Async and futures

It's fair to say that when writing a web application, you are going to have to deal with async programming. A lot.

There's a good chance you have to make async calls to your backend. Most likely your users will trigger actions you wish to perform over time without blocking the single threaded runtime of the browser. You may wish to have timer based events happening in your UI.

Any of these requires some form of async support in your code.

Luckily, rust has a very good async model, and DOMINATOR lets us use it from our components easily!

Futures and components

First of all, let's assume we have an interface to our backend with an async method providing us some item information:

pub trait ItemRepository {
    async fn get_item_info(&self, item_id: Uuid) -> Result<ItemInfo>;
}

This provides a nice abstraction over the asynchronous HTTP calls required to retrieve the information from our backend.
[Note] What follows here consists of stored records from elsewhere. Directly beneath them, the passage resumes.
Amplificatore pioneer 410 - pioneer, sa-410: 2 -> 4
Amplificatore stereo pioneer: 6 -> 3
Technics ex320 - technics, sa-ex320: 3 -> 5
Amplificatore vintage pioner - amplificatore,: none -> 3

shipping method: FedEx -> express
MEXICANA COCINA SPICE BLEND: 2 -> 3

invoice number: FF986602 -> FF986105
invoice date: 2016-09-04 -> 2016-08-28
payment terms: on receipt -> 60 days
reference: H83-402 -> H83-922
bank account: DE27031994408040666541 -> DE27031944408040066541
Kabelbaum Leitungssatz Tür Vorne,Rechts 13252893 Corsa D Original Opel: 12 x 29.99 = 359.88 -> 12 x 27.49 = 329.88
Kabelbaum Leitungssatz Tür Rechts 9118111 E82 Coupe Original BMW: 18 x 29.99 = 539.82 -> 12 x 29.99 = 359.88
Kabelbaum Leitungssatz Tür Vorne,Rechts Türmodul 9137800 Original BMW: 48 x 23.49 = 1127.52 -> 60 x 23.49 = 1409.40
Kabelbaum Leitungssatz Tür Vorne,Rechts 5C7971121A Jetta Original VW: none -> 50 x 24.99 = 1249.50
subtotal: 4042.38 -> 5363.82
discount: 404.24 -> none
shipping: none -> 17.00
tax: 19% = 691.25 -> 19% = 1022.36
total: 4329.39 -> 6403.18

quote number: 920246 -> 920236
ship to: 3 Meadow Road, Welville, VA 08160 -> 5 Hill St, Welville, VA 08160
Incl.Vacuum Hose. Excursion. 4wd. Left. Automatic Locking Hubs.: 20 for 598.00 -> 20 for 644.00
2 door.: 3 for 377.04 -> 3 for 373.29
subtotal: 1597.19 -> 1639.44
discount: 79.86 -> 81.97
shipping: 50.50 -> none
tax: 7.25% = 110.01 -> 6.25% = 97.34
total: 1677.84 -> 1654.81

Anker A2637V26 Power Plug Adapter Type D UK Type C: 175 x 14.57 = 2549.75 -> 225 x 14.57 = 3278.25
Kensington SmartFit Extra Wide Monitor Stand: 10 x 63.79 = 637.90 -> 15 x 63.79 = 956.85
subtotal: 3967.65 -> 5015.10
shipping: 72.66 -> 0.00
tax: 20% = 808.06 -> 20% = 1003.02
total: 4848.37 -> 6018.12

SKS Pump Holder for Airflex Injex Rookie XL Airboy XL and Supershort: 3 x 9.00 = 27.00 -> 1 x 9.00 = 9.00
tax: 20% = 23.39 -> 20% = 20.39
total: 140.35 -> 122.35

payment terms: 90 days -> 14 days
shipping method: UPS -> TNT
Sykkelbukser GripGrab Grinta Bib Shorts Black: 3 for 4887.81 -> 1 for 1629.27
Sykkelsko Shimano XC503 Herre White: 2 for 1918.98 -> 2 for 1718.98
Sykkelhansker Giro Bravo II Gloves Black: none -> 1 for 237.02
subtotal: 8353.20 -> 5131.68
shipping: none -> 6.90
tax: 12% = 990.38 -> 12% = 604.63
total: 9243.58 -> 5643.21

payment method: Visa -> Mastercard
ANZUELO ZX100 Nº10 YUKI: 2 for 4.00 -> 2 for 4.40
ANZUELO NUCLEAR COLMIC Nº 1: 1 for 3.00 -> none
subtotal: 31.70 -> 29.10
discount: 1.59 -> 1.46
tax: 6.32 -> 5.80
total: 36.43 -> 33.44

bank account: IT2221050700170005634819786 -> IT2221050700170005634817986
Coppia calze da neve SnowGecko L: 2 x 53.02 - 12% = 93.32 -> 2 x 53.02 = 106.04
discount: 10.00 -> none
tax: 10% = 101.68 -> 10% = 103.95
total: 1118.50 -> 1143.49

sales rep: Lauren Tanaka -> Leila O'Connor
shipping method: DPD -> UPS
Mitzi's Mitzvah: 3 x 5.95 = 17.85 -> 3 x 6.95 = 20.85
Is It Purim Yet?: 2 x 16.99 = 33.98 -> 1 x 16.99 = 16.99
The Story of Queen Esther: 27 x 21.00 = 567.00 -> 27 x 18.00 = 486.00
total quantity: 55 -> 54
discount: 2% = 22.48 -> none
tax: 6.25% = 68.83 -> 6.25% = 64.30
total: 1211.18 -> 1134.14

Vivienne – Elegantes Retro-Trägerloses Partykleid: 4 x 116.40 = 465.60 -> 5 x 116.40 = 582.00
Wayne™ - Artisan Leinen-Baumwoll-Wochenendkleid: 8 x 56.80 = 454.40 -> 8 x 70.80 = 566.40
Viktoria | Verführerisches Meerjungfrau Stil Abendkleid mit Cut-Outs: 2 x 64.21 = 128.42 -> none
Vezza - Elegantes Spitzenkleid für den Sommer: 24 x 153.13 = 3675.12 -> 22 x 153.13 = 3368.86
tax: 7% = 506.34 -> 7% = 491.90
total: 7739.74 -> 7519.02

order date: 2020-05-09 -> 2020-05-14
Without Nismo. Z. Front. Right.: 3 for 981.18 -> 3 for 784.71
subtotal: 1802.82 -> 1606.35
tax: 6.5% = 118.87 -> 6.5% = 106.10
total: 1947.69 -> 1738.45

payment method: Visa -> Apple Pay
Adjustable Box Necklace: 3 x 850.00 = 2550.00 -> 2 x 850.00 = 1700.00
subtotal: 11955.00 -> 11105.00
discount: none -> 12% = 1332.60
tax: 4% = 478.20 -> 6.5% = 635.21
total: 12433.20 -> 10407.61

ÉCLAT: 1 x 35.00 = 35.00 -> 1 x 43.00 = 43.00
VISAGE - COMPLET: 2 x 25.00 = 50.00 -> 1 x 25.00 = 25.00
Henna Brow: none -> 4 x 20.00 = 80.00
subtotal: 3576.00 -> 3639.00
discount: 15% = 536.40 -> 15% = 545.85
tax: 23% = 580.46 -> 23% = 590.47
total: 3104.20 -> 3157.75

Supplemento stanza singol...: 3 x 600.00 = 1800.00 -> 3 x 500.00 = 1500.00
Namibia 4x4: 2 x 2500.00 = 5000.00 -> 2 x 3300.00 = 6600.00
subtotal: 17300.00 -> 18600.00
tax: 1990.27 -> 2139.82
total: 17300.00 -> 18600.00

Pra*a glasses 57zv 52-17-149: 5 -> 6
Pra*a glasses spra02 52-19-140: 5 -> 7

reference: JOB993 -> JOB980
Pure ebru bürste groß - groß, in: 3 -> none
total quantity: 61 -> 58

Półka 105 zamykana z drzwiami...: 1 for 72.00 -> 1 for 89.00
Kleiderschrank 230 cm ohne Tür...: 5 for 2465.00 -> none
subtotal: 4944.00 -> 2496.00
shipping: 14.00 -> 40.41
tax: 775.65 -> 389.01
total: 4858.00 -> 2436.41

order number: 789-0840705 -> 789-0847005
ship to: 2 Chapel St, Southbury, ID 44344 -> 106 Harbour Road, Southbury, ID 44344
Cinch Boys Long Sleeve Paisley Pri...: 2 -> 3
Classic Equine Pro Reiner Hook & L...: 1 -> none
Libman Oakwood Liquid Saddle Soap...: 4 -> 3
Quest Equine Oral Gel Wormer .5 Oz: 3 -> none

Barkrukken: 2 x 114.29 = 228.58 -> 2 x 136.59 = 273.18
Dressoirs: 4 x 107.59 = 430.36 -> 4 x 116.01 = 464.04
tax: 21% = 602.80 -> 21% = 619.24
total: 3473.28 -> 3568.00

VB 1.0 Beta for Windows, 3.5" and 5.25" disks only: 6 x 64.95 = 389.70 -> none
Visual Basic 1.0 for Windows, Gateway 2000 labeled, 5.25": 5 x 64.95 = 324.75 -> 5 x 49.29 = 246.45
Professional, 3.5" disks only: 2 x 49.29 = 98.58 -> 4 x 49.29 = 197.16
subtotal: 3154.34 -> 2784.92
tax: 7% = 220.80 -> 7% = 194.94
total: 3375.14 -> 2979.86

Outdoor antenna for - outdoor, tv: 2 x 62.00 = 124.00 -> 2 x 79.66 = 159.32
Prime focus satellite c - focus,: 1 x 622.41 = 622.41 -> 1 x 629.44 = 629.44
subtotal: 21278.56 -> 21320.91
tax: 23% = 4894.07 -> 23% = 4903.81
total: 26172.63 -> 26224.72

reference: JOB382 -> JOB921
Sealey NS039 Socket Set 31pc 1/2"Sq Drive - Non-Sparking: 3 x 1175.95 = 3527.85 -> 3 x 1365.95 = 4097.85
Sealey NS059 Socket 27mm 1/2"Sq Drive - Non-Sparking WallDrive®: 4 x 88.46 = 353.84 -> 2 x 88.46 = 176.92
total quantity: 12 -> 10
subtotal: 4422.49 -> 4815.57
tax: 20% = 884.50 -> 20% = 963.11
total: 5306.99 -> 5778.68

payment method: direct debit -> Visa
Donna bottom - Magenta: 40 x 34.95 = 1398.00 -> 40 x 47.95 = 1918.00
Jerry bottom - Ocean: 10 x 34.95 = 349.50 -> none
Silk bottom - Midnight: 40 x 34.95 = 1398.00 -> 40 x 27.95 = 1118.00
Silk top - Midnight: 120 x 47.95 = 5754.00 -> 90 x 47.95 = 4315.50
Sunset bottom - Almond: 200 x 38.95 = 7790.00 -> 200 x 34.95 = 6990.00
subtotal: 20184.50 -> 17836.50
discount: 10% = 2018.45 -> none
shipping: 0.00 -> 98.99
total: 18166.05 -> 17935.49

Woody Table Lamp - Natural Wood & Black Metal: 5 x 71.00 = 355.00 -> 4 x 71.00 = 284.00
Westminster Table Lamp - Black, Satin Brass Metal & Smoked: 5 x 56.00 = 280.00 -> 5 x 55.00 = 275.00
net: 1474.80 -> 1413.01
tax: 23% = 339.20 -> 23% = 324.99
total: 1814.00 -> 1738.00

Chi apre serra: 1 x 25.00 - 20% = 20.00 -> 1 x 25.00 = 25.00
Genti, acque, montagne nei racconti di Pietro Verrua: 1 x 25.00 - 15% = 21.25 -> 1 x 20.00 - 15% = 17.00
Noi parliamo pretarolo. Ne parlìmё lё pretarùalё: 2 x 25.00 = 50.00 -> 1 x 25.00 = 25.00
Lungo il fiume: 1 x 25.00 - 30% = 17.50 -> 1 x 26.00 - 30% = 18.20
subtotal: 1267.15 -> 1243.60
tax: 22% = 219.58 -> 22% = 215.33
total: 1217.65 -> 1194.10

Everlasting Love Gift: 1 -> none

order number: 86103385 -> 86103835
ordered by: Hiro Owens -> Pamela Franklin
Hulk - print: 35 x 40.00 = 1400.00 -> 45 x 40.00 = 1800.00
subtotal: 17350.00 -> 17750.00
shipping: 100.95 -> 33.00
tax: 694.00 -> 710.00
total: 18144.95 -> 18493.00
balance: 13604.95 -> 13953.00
Now, let's say we wish to call this method when we are rendering our view, so that we can properly display the information when it becomes available.

A good strategy for this is to create a Mutable for holding our value, initialized to None. We then make the request, and whenever the response returns we will populate the mutable with the received value.

This lets us render the view as a simple signal mapping over the optional value:

pub fn item_info_view(info: &Option<ItemInfo>) -> Dom {
    if let Some(info) = info {
        html!("span", { .text(format!("Item info: {:?}", info).as_str())})
    } else {
        html!("span", { .text("Loading item info, please wait!") })
    }
}

But we need to drive the future returned by our function somehow!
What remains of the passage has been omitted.